若者支援の現場の”共通言語”をつくりたい 『若年無業者白書』をクラウドファンディングで作ったわけ(上)
工藤:僕らは『若年無業者白書』を製作し、そこから支援現場にフィードバックできるエビデンス(根拠となるデータ)をいくばくかでも導き出したかった。たとえば、現在、国が発表している『子ども・若者白書』の調査結果では「無業になった理由」が、1位「病気やケガのため」、2位にいきなり「その他」がきます。さまざまな理由となりうる項目を立てておきながら、「その他」が次に来ているのです。このデータを「現場で使え」といわれても、「その他」では何もわかりません。
ややもすると、「病気やケガ」が理由ならば「医療が若者支援をすべきでは」という短絡的な意見が出て、ミスリードする可能性も出てきてしまう。若者と働く問題は社会的トピックではありますが、一方で、現場での支援については、調査研究や技術開発もなされていない。積み重ねがない分野ですので、すべてのかかわりが手探りのため、「これだ!」という寄る辺がないわけです。このままでは効率的、効果的な支援が何かという根源的な問いに対する“解らしきもの”にすらたどり着かない。また政策提言にしても、「なぜそれが有効かつ社会的な投資になりうるのか」を説明することが難しい。そんな現状を変えるため、自らアクションを起こしたのです。
西田:初めに断っておくと、僕は「若者研究」を専門とする研究者ではありません。ですから、今回は若者研究の知見ではなく、定量分析の「手法」を用いて、データを分析するというかたちで協力しました。僕は社会起業家の研究もしており、工藤さんとは、3~4年前から親しくさせていただいていました。当時から、「現場の有益なデータが利活用されないまま残っているのではないか」――。「エビデンスベースで政策提言するには、現場のデータを定量的にまとめていくのが近道ではないか」という議論もさせていただいていました。それがプロジェクトに携わる発端です。
若者研究者ではないのに、なぜ――と思われるかもしれません。しかし、僕は、若者研究者ではないからこそ、貢献できたことがあると思っています。アカデミズムと現場のそれぞれのニーズは違います。研究者は当然、学術的な主題を明らかにすることに関心がある。その知見は必ずしも「現場で役立つこと」ではありません。だからこそ、研究結果が現場のニーズと懸け離れてしまうことが多いのが実態です。学術には学術の、現場には現場のニーズがあるというわけです。
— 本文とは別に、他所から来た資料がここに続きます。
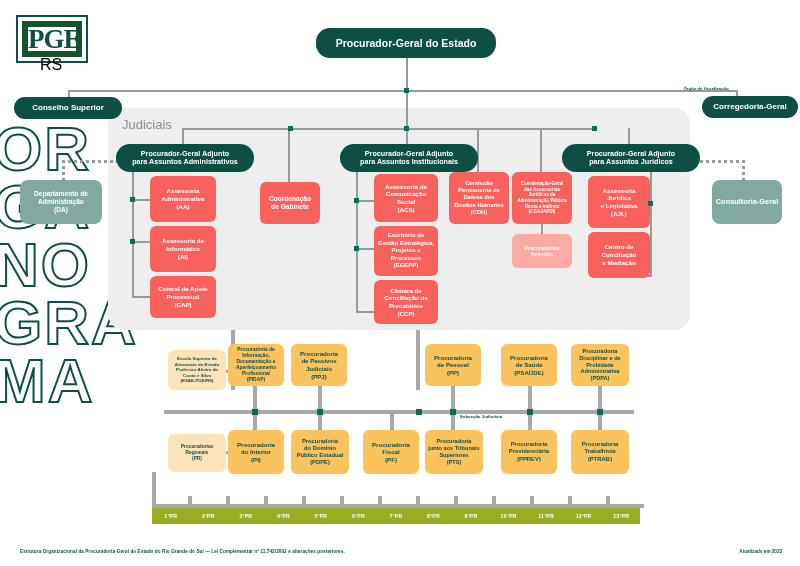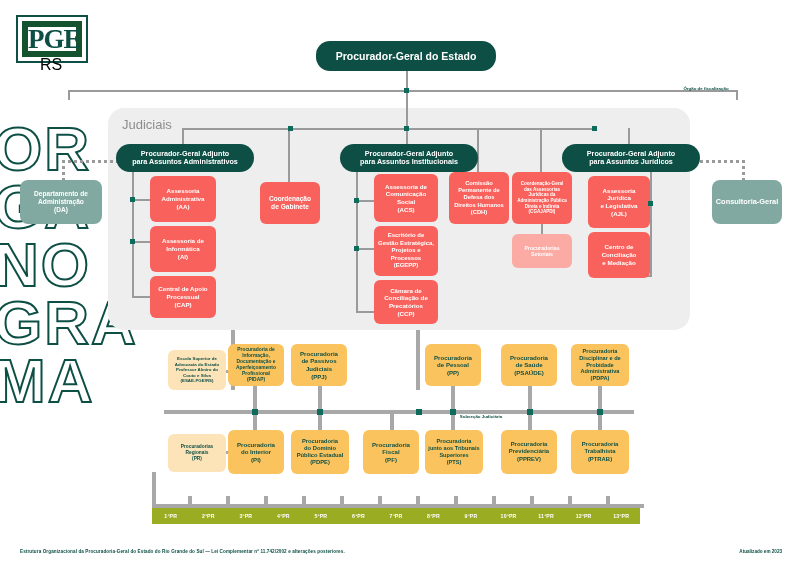"Procurador-Geral do Estado" div.pill { margin-top: 13px -> none }
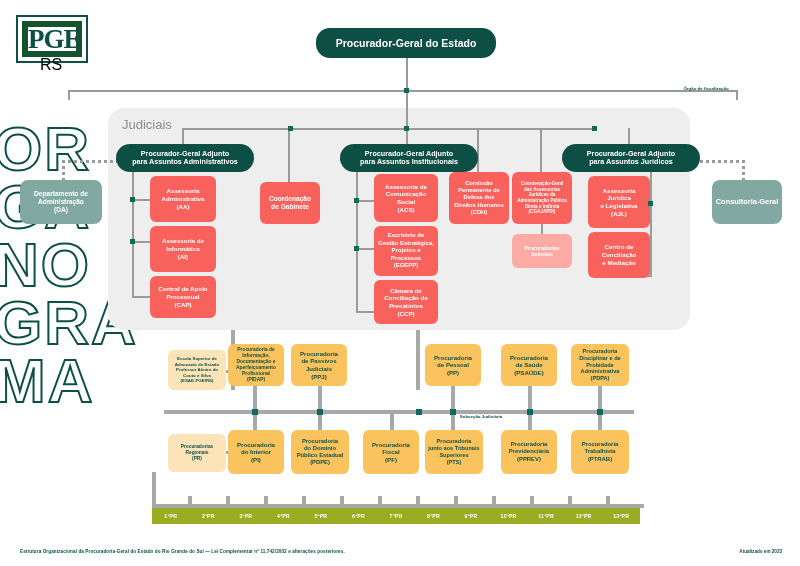"Conselho Superior" div.pill { html: none -> <div> <span>Conselho Superior</span> </div> }
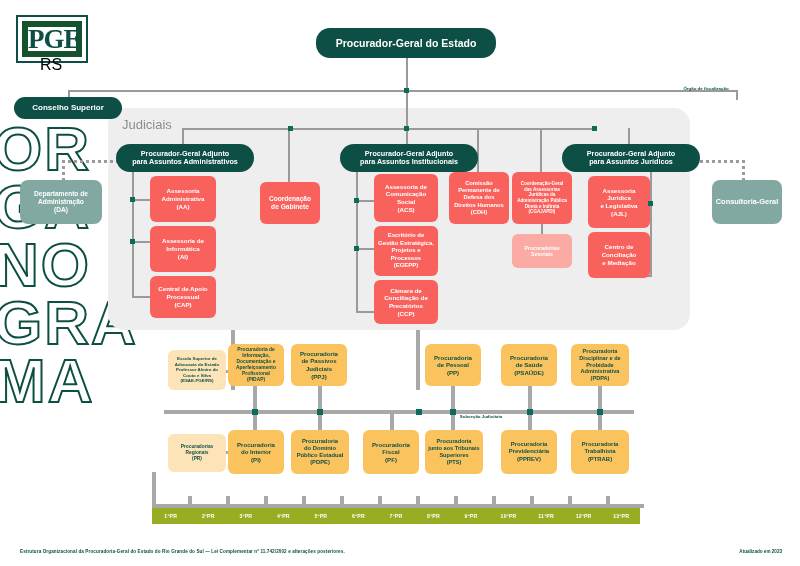"Corregedoria-Geral" div.pill { html: none -> <div> <span>Corregedoria-Geral</span> </div> }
その一方で、今回は僕が若者研究者ではありませんから、主体的に「明らかにしたいこと」や、この分野で学術的成果に固執したいという強い動機がありません。その意味で「現場のニーズ」に限りなく近いところからスタートできた。そのため、現場のニーズに沿って、データ分析できたことは大きいと思っています。
「データ」で多様なステークホルダーをつなぐ
工藤:現在、若者支援の現場は、数多くのステークホルダーがいます。地域における子ども・若者の育成推進のためのフレームとしては、「矯正、更正保護の現場の心理相談」「雇用の現場の職業的自立・就業支援」「福祉の現場の生活環境改善」「教育の現場の修学支援」「保険、医療の現場の医療及び療養支援」と5つの分野を内閣府が概要図として出しています。たとえば、臨床心理士は「心理」、社会福祉士は「社会資源の接合」、キャリアコンサルタントは「広い意味でのキャリアの問題」を扱っています。こうして見てみると、若者支援は、全世代対応型の専門資格者と民間の“匠”の世界での支援が重なり合っているわけです。若者支援が社会課題として表面化し、政府の“予算”もついたことで一気に全国に広まり、前進しました。その一方で、困惑と混乱の中で試行錯誤し続けた10年だったと言っても過言ではありません。
さらに、多くのステークホルダーがいるため、個々の支援ビジョンや手法、政策の観点からもそれぞれが“バラバラ”の状況です。うまく情報が行き渡らない。たとえば、ひきこもり状態の若者を支援している人と障害を持つ方を支援している人、触法少年という少年院や鑑別所から出てきた若者を支えている人が若者支援の文脈で集ったとき、それぞれが有する暗黙知が形式知に昇華されていないため、共有知となるまでに膨大なコミュニケーションコストがかかるわけです。同一ケースに対しての方針や手法、使う言語までがバラバラなこともあります。
そのときに、今回の『若年無業者白書』のように、定量的なデータをひとつの共通土台として活用できるのではないかと考えました。たとえば「携帯を持っていない人が20%いる」と言うと、「俺の現場は10%」「うちは40%」と議論の遡上に上る。数値が重要ではなく、データを基準にそれぞれの人たちが支援されている若者の共通点や差異が、発見しやすくなるのではないかと思っています。